A día de hoy no existe tratamiento etiológico, pero la eliminación controlada de la dieta de alimentos ricos en colina y TMANO minimiza el mal olor y los pacientes mejoran.

La colina se encuentra fundamentalmente en huevos, vísceras, carnes magras, salmón y bacalao, guisantes, judías, espinacas, coles, en algunas legumbres como las alubias, los frutos secos y los productos de comida rápida (fastfood) como la lasaña, hamburguesas y pizza. La TMANO proviene del pescado marino y los crustáceos.

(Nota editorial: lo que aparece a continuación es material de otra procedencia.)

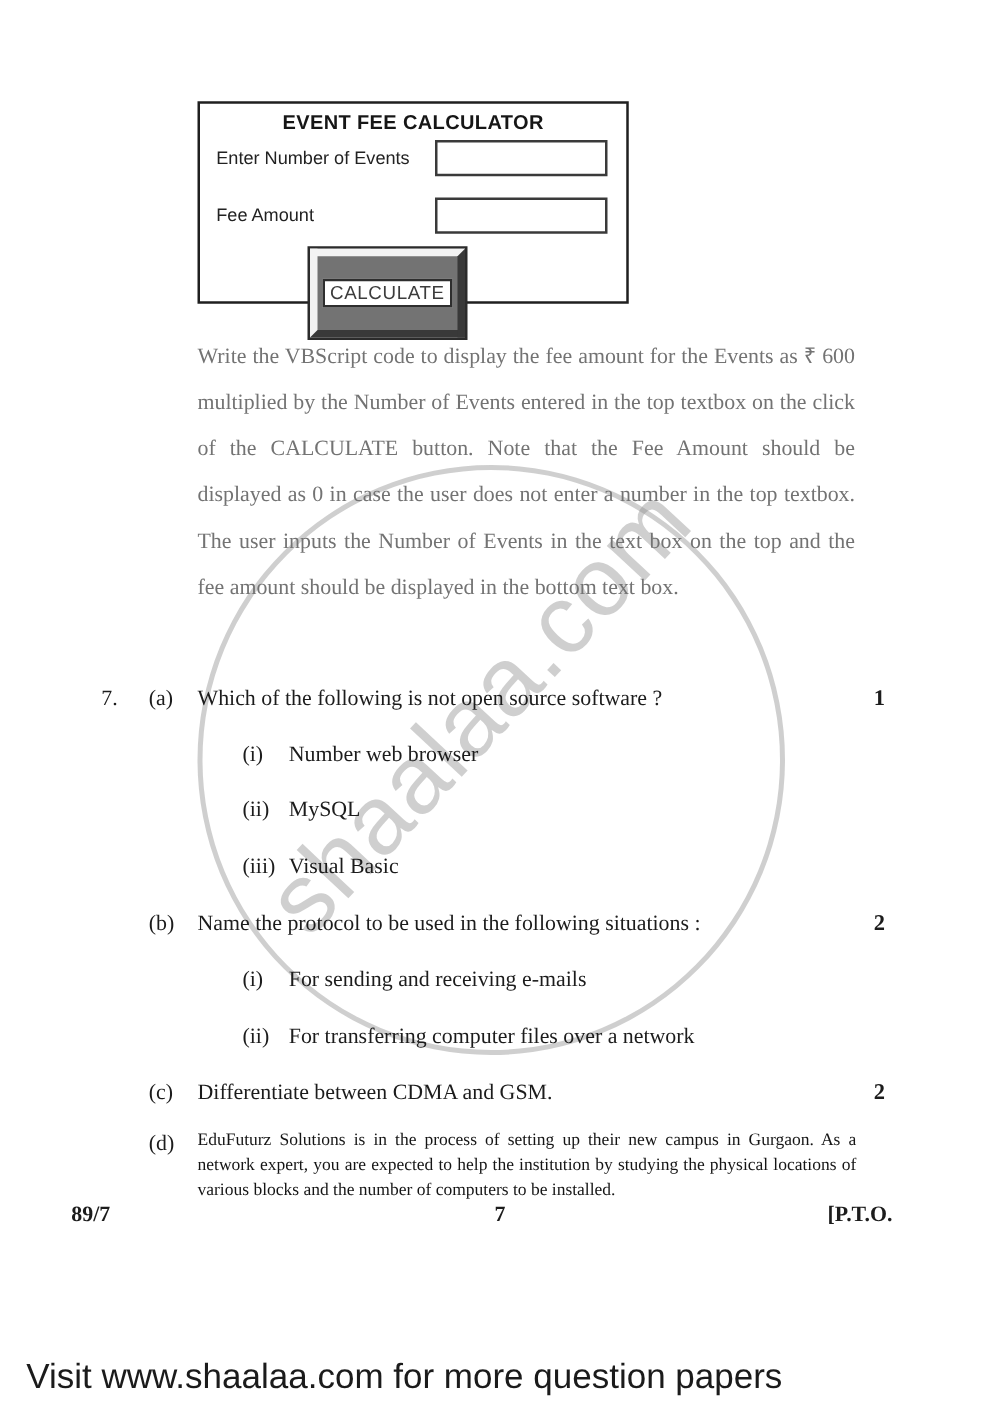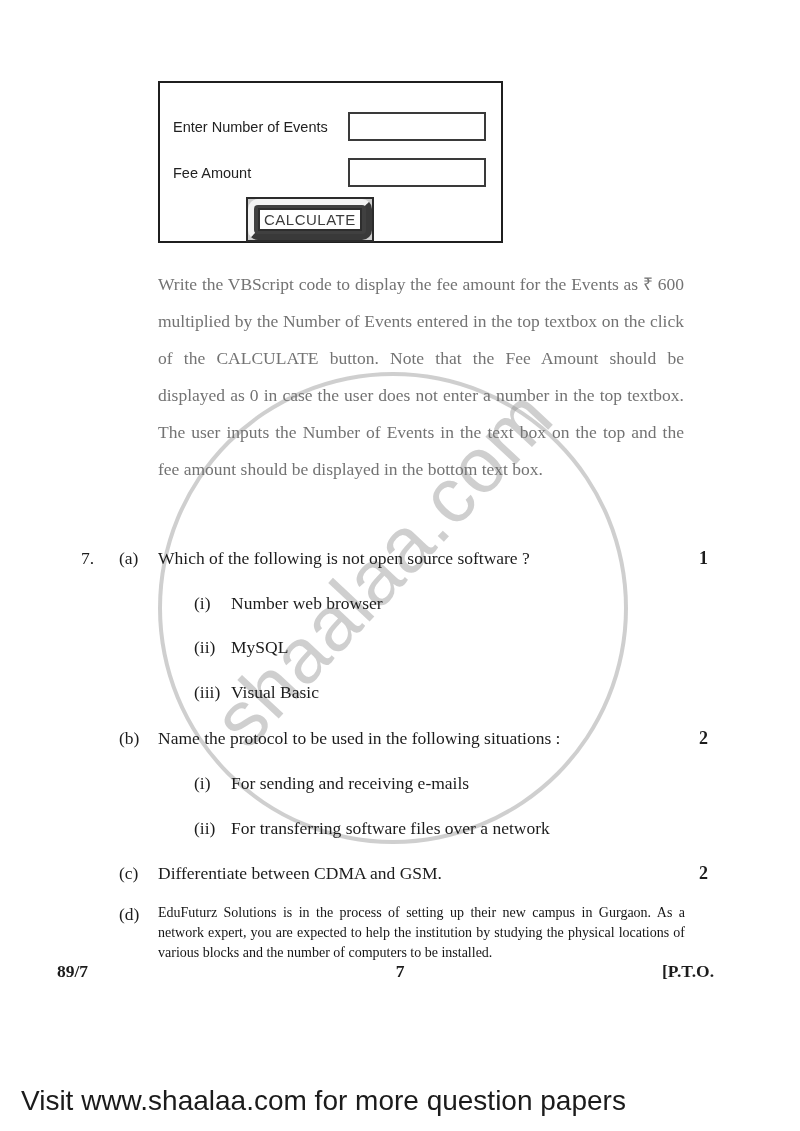"EVENT FEE CALCULATOR" div.form-title { html: none -> <div>EVENT FEE CALCULATOR</div> }
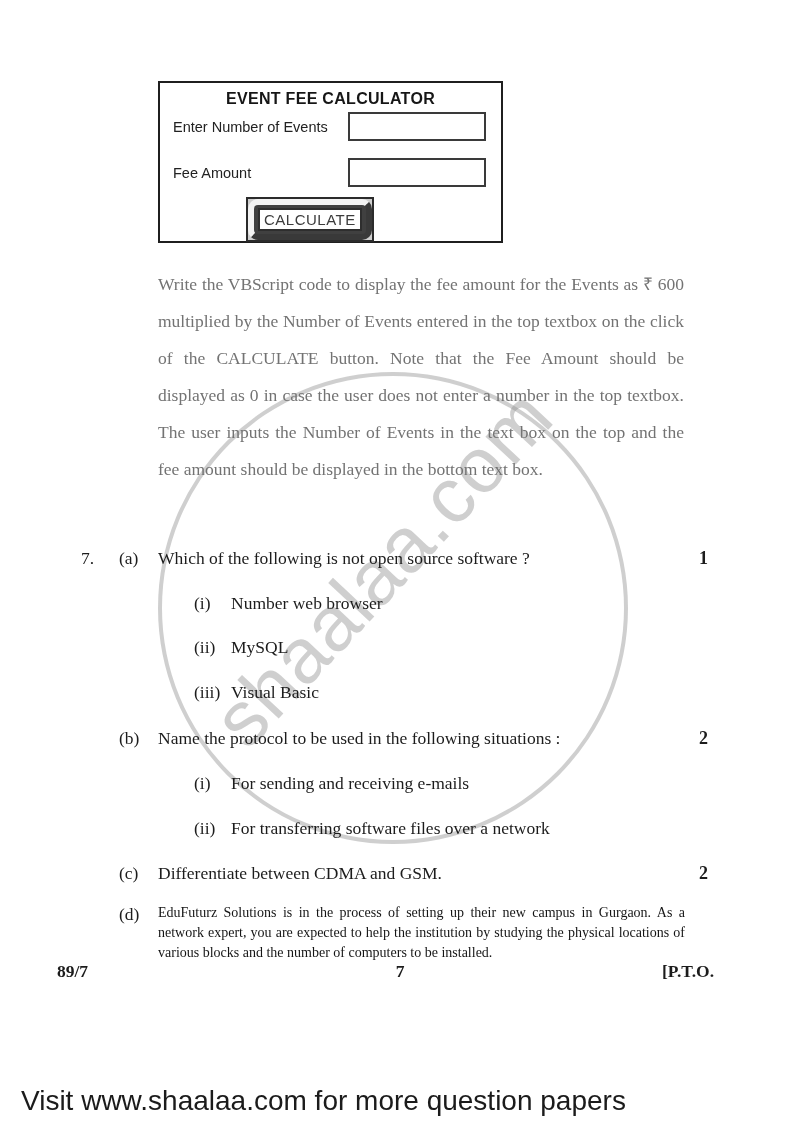"CALCULATE" .btn-bevel { background: #404040 -> #737373; border-radius: 10px -> none; padding: 3px 4px -> 18px 4px }
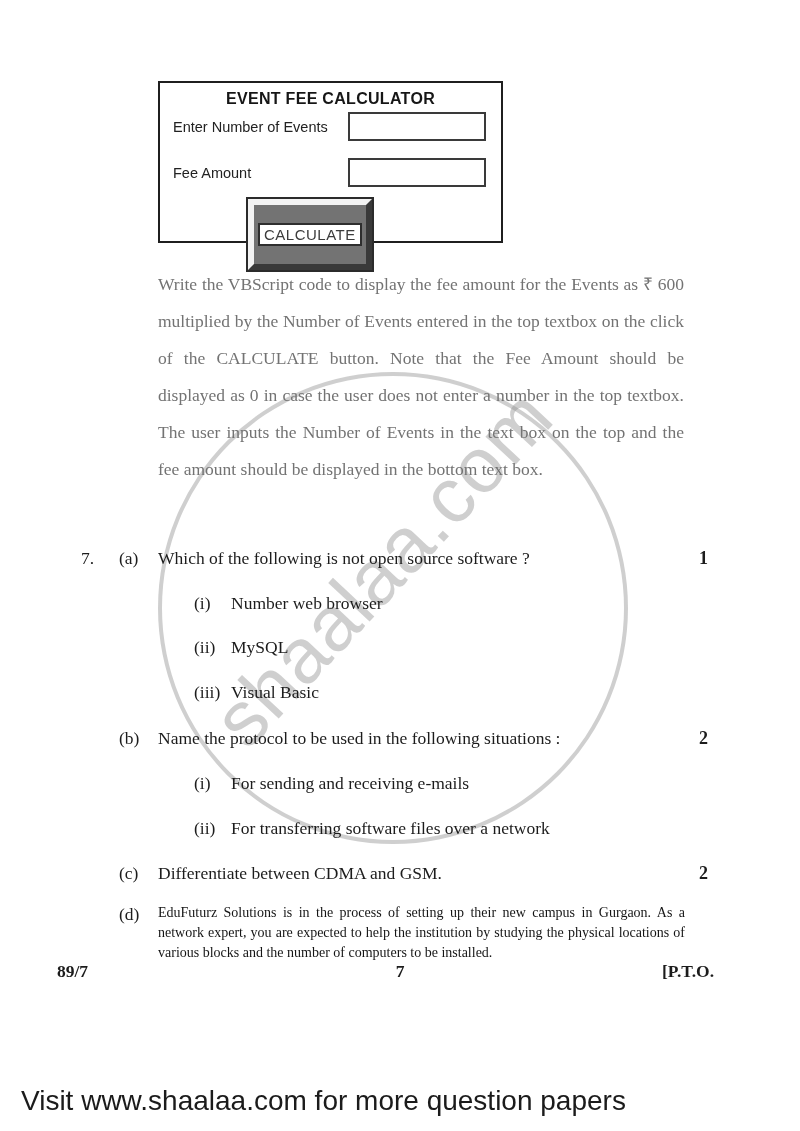"For transferring software files over" span.otext { text: software -> computer }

Los requerimientos de colina en individuos sanos son 550mg/día (varones) y 425mg/día (mujeres)18. La colina plasmática y la fosfatidilcolina forman parte de la membrana celular, son necesarias para su integridad estructural y participan en la señalización transmembrana, la neurotransmisión colinérgica y el transporte y el metabolismo de los lípidos19. Las dietas deficientes en colina deben ajustarse individualmente, ya que una dieta muy restrictiva puede producir hígado graso, retraso del crecimiento, alteraciones óseas y disfunción renal20. No se recomienda la restricción de colina en embarazadas ni en niños en edad de crecimiento. Las cifras mínimas de colina deben ser 100mg/día18 (dieta muy restrictiva); estas dietas deben ser realizadas por un nutricionista, ya que requieren la inclusión de proteínas de alto valor biológico (clara de huevo o soja), cantidades moderadas de grasa (30%) como fuente de energía y fruta y verdura en cantidad adecuada. Además los pacientes deben ser suplementados con complejos vitamínicos que contengan el 100% de las CDR (cantidad diaria recomendada) para vitaminas y minerales, especialmente ácido fólico y riboflavina, ya que el déficit de colina conlleva el uso de folato en la metilación de la homocisteína a metionina y, por lo tanto, la depleción de los depósitos de ácido fólico21.

Como tratamiento coadyuvante, se ha propuesto el uso de ciclos cortos de neomicina, metronidazol (500mg/12h durante 10 días) y lactulosa para disminuir la producción de TMA por la flora intestinal2,22. También ha resultado efectivo el uso de resinas de intercambio iónico, carbón activado (1,5g/día durante 10 días) y cobre-clorofilina23 (180mg/día durante 21 días). Se aconseja el uso de estas medidas de forma periódica y en momentos de mayor estrés, infecciones o durante la menstruación. Además se deben evitar los fármacos que puedan interferir en el metabolismo hepático y se recomienda el uso de jabones con pH 5,5-6,5 para eliminar la TMA de la piel24. Asimismo existen grupos de apoyo como la Trimethylaminuria Foundation (trimeth411@aol.com) que proporciona información a los pacientes.

Las estrategias propuestas para el futuro incluyen modificar los genes mutados de la FMO3 y colonizar el intestino con microorganismos mutados genéticamente con FMO3 humana4, aunque habrá que valorar el coste-beneficio de estas terapias.

Con la presentación de este caso, hemos querido contribuir al conocimiento de este desafortunado trastorno metabólico. Mantener un alto grado de sospecha diagnóstica permitirá una confirmación precoz y una temprana instauración de la dieta, condición vital para estos pacientes.